With the line that contains "- On device" as the final line, return every line from the start of the data below exactly.

*Data provided*

--------------------------------

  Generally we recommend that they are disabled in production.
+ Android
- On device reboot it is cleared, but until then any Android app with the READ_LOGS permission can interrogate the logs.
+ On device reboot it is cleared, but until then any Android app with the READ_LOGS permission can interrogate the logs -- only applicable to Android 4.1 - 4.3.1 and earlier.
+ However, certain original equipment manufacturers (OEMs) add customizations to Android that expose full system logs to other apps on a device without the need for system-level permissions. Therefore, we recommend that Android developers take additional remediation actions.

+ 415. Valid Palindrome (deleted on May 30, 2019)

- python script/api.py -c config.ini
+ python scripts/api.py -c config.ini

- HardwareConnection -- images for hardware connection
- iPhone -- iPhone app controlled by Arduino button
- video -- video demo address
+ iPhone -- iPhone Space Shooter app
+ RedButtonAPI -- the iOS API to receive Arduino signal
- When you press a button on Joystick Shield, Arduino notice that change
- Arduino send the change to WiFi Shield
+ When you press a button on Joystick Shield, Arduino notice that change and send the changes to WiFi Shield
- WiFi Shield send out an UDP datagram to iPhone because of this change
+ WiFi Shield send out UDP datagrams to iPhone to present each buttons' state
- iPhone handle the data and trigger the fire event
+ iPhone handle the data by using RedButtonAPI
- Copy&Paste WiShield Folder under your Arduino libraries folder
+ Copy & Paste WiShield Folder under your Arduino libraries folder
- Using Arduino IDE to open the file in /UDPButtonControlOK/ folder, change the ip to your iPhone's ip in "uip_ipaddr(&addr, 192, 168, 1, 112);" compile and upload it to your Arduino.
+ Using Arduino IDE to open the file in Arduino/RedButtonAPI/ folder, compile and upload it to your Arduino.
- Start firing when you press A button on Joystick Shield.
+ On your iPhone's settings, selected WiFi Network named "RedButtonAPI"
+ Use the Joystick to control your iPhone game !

--------------------------------

*Output*
  Generally we recommend that they are disabled in production.
+ Android
- On device reboot it is cleared, but until then any Android app with the READ_LOGS permission can interrogate the logs.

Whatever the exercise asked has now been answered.